**Records for the task**
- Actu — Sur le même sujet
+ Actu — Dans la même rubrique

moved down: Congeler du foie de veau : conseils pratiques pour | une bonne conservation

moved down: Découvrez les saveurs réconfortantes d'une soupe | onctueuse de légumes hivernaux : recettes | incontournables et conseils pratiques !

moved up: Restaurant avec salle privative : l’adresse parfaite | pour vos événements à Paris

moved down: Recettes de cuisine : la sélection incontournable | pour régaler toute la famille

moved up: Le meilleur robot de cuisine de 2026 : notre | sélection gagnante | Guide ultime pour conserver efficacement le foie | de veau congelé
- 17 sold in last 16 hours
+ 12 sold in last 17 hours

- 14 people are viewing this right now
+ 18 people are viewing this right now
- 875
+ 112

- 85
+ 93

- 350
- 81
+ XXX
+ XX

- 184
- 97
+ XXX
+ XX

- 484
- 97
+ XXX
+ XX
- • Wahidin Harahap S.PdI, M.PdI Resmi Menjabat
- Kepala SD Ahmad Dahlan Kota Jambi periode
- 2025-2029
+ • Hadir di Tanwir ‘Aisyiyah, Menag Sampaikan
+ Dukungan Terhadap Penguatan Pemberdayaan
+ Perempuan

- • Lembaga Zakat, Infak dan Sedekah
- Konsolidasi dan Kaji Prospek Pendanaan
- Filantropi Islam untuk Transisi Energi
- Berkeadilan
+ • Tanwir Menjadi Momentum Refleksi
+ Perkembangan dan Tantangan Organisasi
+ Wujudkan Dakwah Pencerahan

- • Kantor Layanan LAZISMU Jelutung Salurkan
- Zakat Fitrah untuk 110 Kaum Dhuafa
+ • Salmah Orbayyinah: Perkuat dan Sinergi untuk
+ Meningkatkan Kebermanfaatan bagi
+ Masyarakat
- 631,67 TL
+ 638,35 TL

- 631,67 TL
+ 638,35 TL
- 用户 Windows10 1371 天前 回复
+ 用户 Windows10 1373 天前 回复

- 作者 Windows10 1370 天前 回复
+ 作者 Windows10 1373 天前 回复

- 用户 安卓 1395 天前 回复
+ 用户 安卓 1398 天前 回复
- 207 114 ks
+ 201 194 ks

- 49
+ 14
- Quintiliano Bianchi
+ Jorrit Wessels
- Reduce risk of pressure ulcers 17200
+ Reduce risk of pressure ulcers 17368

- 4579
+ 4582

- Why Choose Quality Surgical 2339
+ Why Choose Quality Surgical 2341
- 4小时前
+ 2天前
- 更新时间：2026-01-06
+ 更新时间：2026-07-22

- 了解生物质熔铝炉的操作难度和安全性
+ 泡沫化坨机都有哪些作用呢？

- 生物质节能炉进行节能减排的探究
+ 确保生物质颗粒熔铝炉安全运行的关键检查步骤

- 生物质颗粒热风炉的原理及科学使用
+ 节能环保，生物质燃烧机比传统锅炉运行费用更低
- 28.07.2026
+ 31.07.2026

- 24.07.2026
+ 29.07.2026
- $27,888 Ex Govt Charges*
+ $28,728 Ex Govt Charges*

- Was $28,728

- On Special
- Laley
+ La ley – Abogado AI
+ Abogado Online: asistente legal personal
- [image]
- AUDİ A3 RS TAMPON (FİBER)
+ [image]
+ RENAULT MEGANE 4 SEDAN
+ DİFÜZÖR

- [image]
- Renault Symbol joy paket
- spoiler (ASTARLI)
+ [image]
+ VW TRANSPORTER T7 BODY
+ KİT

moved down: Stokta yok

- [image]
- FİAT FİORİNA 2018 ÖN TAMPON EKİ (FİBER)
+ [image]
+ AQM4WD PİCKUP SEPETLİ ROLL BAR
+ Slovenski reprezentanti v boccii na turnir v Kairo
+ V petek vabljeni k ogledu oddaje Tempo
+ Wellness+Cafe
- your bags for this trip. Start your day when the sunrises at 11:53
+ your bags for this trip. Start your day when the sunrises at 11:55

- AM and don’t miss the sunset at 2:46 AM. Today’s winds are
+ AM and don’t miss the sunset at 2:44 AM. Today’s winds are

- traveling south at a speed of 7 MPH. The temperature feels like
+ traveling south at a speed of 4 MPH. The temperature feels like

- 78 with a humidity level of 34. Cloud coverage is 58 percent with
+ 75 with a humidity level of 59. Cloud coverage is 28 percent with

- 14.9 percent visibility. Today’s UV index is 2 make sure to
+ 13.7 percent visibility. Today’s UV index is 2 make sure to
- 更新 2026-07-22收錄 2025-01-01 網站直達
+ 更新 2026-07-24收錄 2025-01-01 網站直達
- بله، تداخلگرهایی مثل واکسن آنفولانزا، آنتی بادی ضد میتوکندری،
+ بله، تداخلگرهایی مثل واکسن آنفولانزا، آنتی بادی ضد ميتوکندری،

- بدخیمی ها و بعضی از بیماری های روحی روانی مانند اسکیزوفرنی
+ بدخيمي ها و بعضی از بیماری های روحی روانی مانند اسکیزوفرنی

**Activity**
Check each line above for the word "pour" and copy the ones that have it.

**Task answer**
moved down: Congeler du foie de veau : conseils pratiques pour | une bonne conservation
moved up: Restaurant avec salle privative : l’adresse parfaite | pour vos événements à Paris
moved down: Recettes de cuisine : la sélection incontournable | pour régaler toute la famille
moved up: Le meilleur robot de cuisine de 2026 : notre | sélection gagnante | Guide ultime pour conserver efficacement le foie | de veau congelé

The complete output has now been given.